(Dataset items)

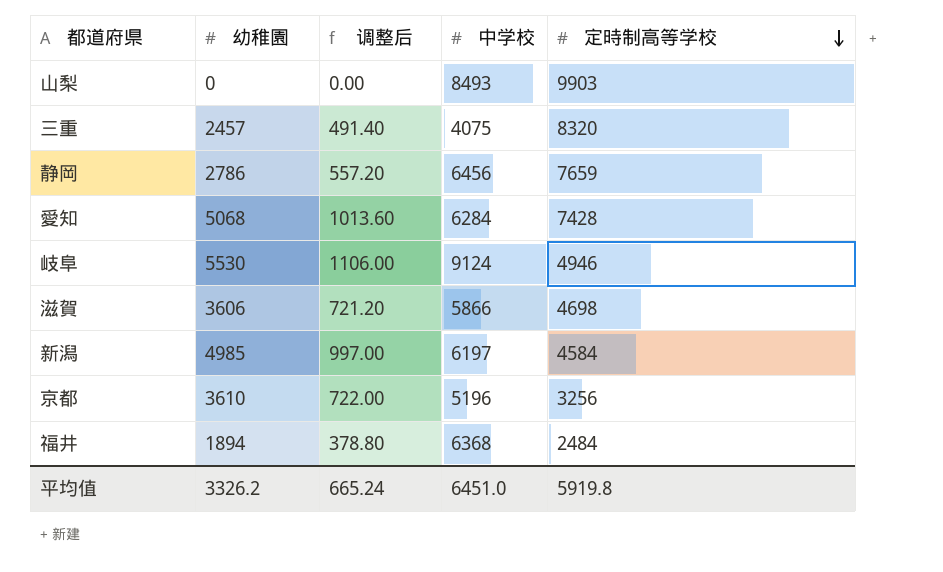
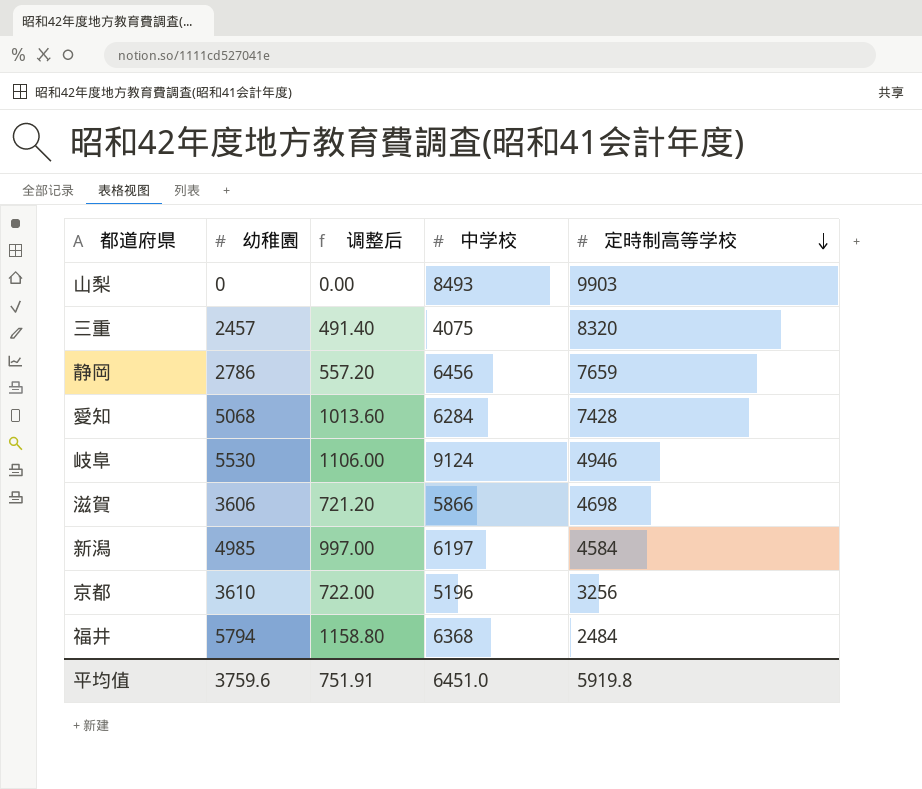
福井 | 幼稚園: 1894 -> 5794
福井 | 调整后: 378.80 -> 1158.80
平均值 | 幼稚園: 3326.2 -> 3759.6
平均值 | 调整后: 665.24 -> 751.91

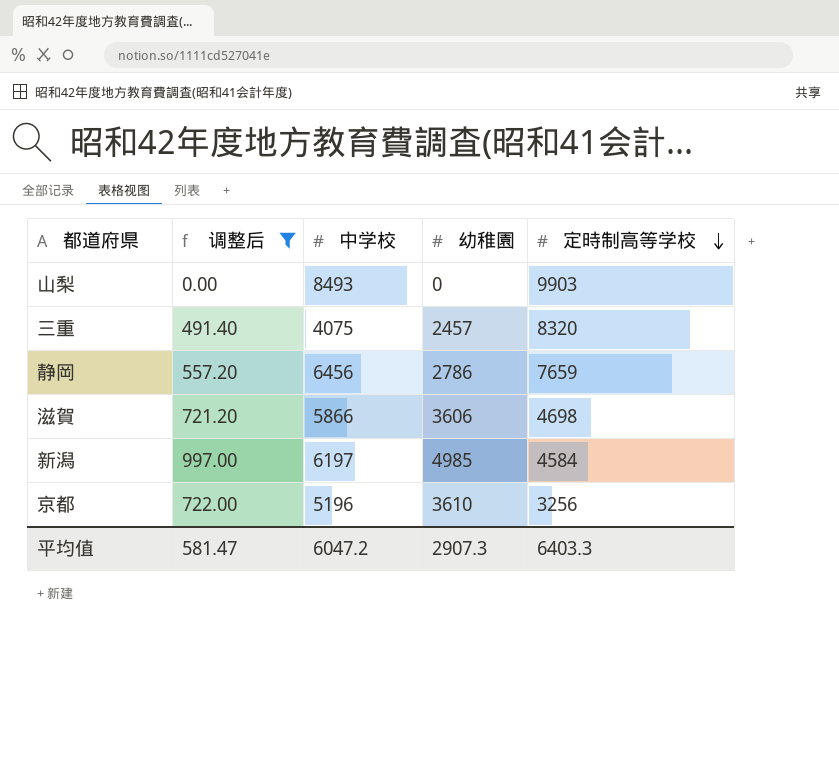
filter: none -> 调整后 <= 997.00
column 幼稚園 | position: 2 -> 4
平均值 | 调整后: 751.91 -> 581.47
平均值 | 中学校: 6451.0 -> 6047.2
平均值 | 幼稚園: 3759.6 -> 2907.3
平均值 | 定時制高等学校: 5919.8 -> 6403.3

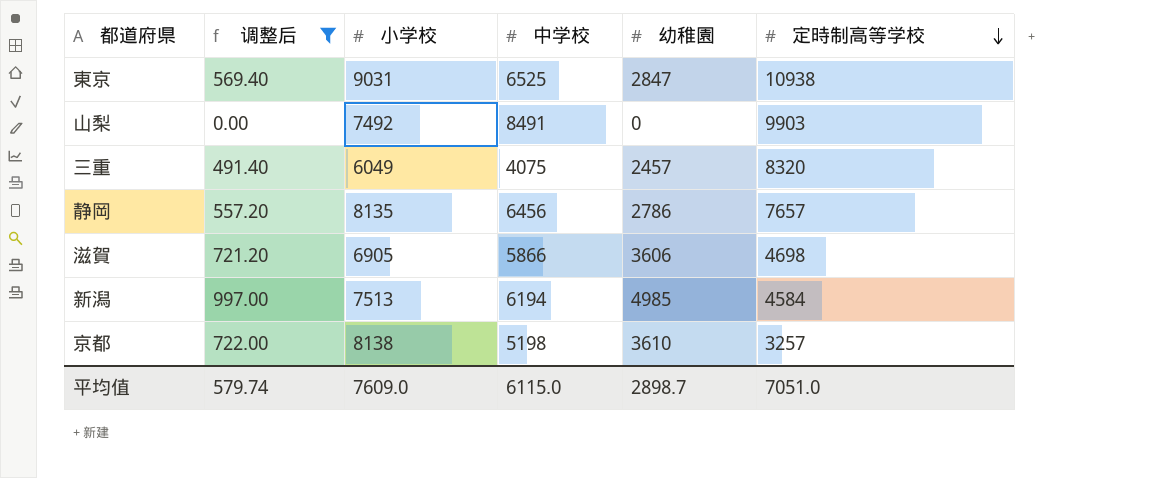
column 小学校 | position: none -> 3
row 東京: none -> 569.40 | 9031 | 6525 | 2847 | 10938
山梨 | 中学校: 8493 -> 8491
静岡 | 定時制高等学校: 7659 -> 7657
新潟 | 中学校: 6197 -> 6194
京都 | 中学校: 5196 -> 5198
京都 | 定時制高等学校: 3256 -> 3257
平均值 | 调整后: 581.47 -> 579.74
平均值 | 中学校: 6047.2 -> 6115.0
平均值 | 幼稚園: 2907.3 -> 2898.7
平均值 | 定時制高等学校: 6403.3 -> 7051.0

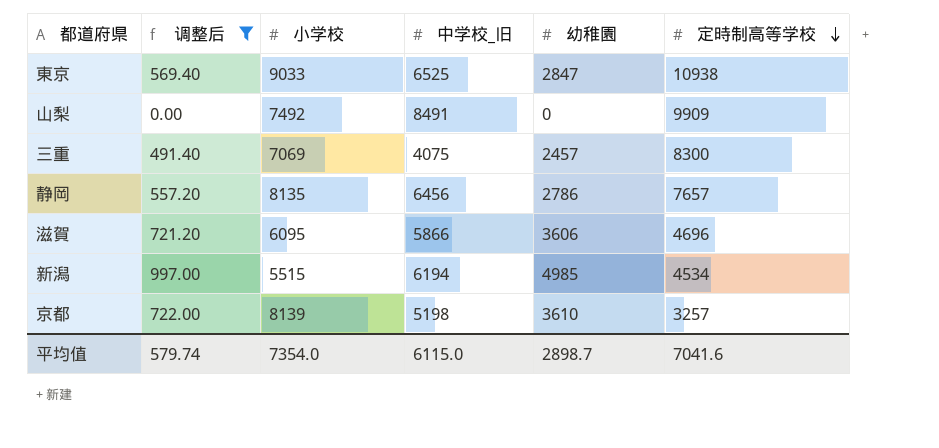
column name: 中学校 -> 中学校_旧
東京 | 小学校: 9031 -> 9033
山梨 | 定時制高等学校: 9903 -> 9909
三重 | 小学校: 6049 -> 7069
三重 | 定時制高等学校: 8320 -> 8300
滋賀 | 小学校: 6905 -> 6095
滋賀 | 定時制高等学校: 4698 -> 4696
新潟 | 小学校: 7513 -> 5515
新潟 | 定時制高等学校: 4584 -> 4534
京都 | 小学校: 8138 -> 8139
平均值 | 小学校: 7609.0 -> 7354.0
平均值 | 定時制高等学校: 7051.0 -> 7041.6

EXERCISE OBJECTIVE
Keep every word of the records above exactly, and return them with no pictures.

RESULT
福井 | 幼稚園: 1894 -> 5794
福井 | 调整后: 378.80 -> 1158.80
平均值 | 幼稚園: 3326.2 -> 3759.6
平均值 | 调整后: 665.24 -> 751.91

filter: none -> 调整后 <= 997.00
column 幼稚園 | position: 2 -> 4
平均值 | 调整后: 751.91 -> 581.47
平均值 | 中学校: 6451.0 -> 6047.2
平均值 | 幼稚園: 3759.6 -> 2907.3
平均值 | 定時制高等学校: 5919.8 -> 6403.3

column 小学校 | position: none -> 3
row 東京: none -> 569.40 | 9031 | 6525 | 2847 | 10938
山梨 | 中学校: 8493 -> 8491
静岡 | 定時制高等学校: 7659 -> 7657
新潟 | 中学校: 6197 -> 6194
京都 | 中学校: 5196 -> 5198
京都 | 定時制高等学校: 3256 -> 3257
平均值 | 调整后: 581.47 -> 579.74
平均值 | 中学校: 6047.2 -> 6115.0
平均值 | 幼稚園: 2907.3 -> 2898.7
平均值 | 定時制高等学校: 6403.3 -> 7051.0

column name: 中学校 -> 中学校_旧
東京 | 小学校: 9031 -> 9033
山梨 | 定時制高等学校: 9903 -> 9909
三重 | 小学校: 6049 -> 7069
三重 | 定時制高等学校: 8320 -> 8300
滋賀 | 小学校: 6905 -> 6095
滋賀 | 定時制高等学校: 4698 -> 4696
新潟 | 小学校: 7513 -> 5515
新潟 | 定時制高等学校: 4584 -> 4534
京都 | 小学校: 8138 -> 8139
平均值 | 小学校: 7609.0 -> 7354.0
平均值 | 定時制高等学校: 7051.0 -> 7041.6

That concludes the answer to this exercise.